What is needed →
Reproduce every entry below exactly, minus the pictures.

Collected data entries →
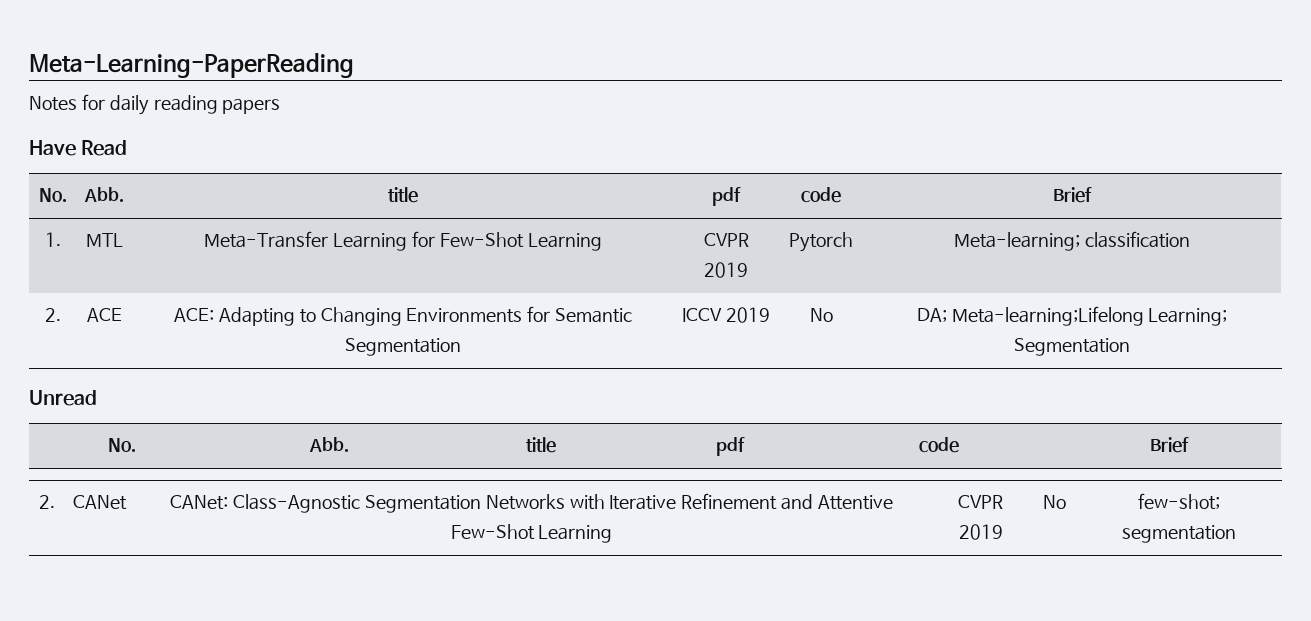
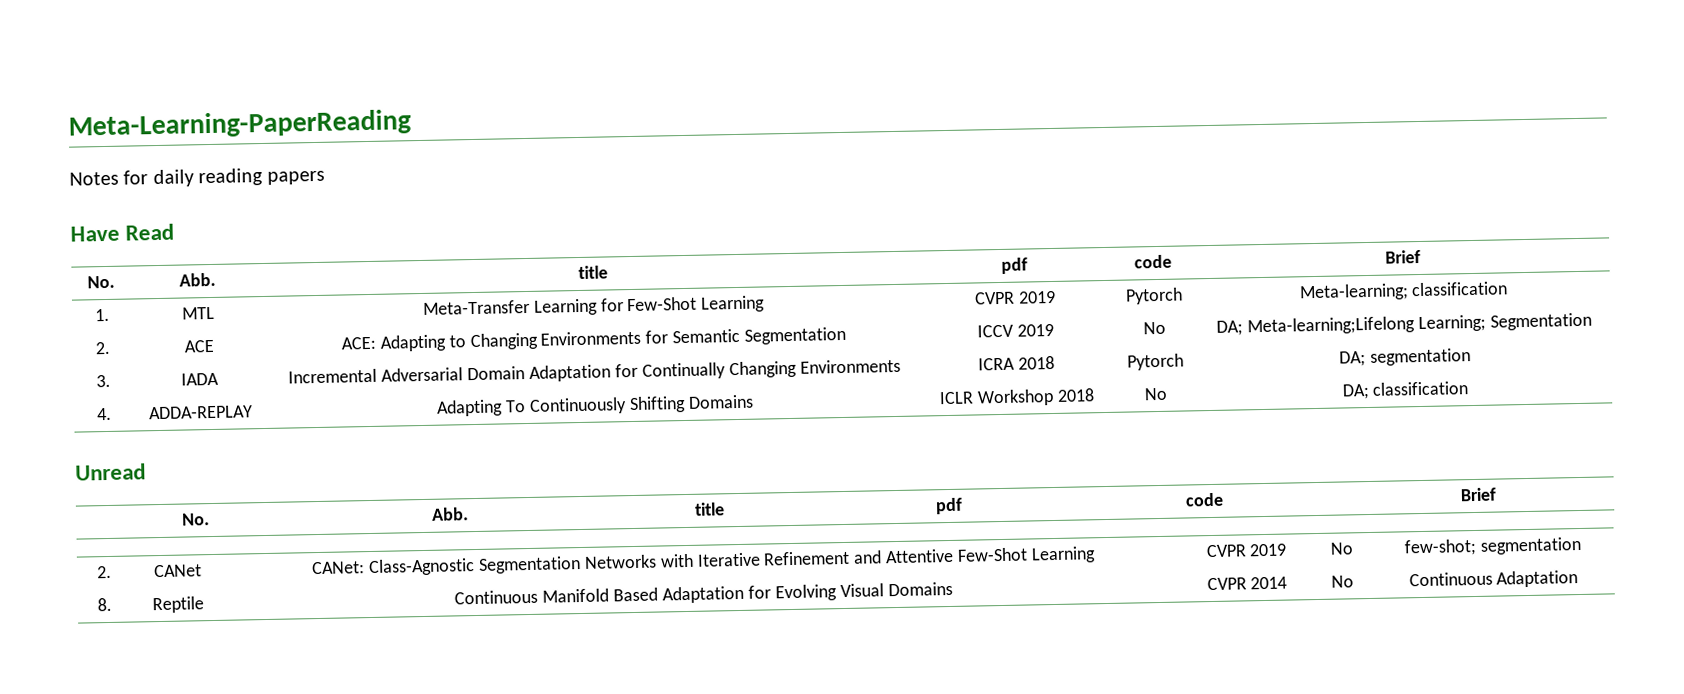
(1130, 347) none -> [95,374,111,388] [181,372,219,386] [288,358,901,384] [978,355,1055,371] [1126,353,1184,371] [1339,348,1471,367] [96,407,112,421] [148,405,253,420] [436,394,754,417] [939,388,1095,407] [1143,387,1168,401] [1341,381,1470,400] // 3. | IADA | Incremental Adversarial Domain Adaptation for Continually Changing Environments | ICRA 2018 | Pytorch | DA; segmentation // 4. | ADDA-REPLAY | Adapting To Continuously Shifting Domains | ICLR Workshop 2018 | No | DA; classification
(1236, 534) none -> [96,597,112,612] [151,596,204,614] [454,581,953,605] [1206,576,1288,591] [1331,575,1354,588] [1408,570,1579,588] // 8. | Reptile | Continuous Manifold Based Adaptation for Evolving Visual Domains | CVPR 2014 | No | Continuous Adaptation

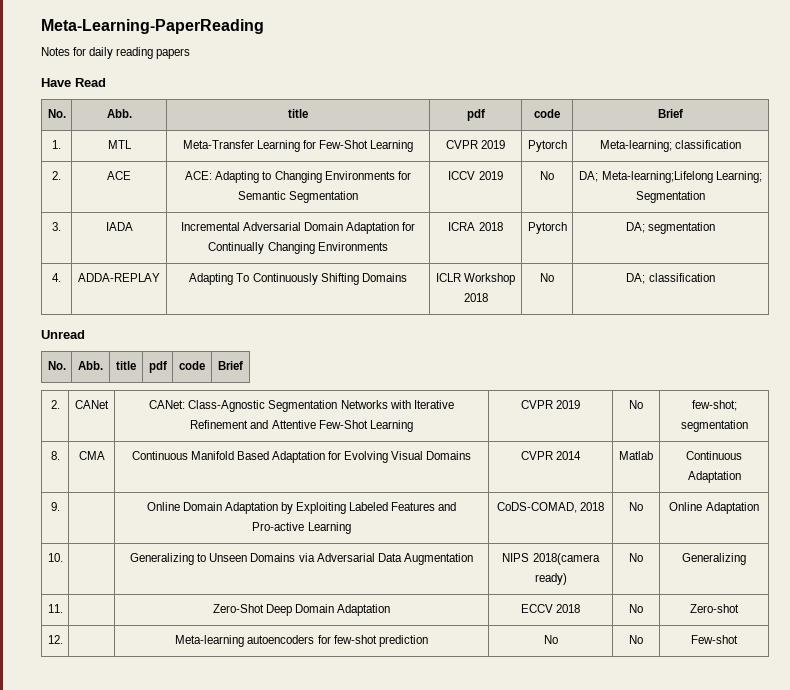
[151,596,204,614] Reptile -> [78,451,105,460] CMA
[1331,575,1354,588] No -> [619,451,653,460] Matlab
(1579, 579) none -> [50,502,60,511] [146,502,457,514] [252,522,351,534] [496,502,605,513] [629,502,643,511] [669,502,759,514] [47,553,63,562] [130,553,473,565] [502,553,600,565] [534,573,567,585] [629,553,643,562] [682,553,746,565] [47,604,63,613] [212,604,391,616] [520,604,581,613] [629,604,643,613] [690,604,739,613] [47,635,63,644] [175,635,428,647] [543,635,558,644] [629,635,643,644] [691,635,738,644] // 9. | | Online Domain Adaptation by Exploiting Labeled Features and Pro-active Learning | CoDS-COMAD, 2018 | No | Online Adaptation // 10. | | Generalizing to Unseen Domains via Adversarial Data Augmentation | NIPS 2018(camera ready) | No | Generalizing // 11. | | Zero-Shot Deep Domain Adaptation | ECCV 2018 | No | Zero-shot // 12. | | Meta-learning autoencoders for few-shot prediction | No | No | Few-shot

Solution →
(1130, 347) none -> [95,374,111,388] [181,372,219,386] [288,358,901,384] [978,355,1055,371] [1126,353,1184,371] [1339,348,1471,367] [96,407,112,421] [148,405,253,420] [436,394,754,417] [939,388,1095,407] [1143,387,1168,401] [1341,381,1470,400] // 3. | IADA | Incremental Adversarial Domain Adaptation for Continually Changing Environments | ICRA 2018 | Pytorch | DA; segmentation // 4. | ADDA-REPLAY | Adapting To Continuously Shifting Domains | ICLR Workshop 2018 | No | DA; classification
(1236, 534) none -> [96,597,112,612] [151,596,204,614] [454,581,953,605] [1206,576,1288,591] [1331,575,1354,588] [1408,570,1579,588] // 8. | Reptile | Continuous Manifold Based Adaptation for Evolving Visual Domains | CVPR 2014 | No | Continuous Adaptation

[151,596,204,614] Reptile -> [78,451,105,460] CMA
[1331,575,1354,588] No -> [619,451,653,460] Matlab
(1579, 579) none -> [50,502,60,511] [146,502,457,514] [252,522,351,534] [496,502,605,513] [629,502,643,511] [669,502,759,514] [47,553,63,562] [130,553,473,565] [502,553,600,565] [534,573,567,585] [629,553,643,562] [682,553,746,565] [47,604,63,613] [212,604,391,616] [520,604,581,613] [629,604,643,613] [690,604,739,613] [47,635,63,644] [175,635,428,647] [543,635,558,644] [629,635,643,644] [691,635,738,644] // 9. | | Online Domain Adaptation by Exploiting Labeled Features and Pro-active Learning | CoDS-COMAD, 2018 | No | Online Adaptation // 10. | | Generalizing to Unseen Domains via Adversarial Data Augmentation | NIPS 2018(camera ready) | No | Generalizing // 11. | | Zero-Shot Deep Domain Adaptation | ECCV 2018 | No | Zero-shot // 12. | | Meta-learning autoencoders for few-shot prediction | No | No | Few-shot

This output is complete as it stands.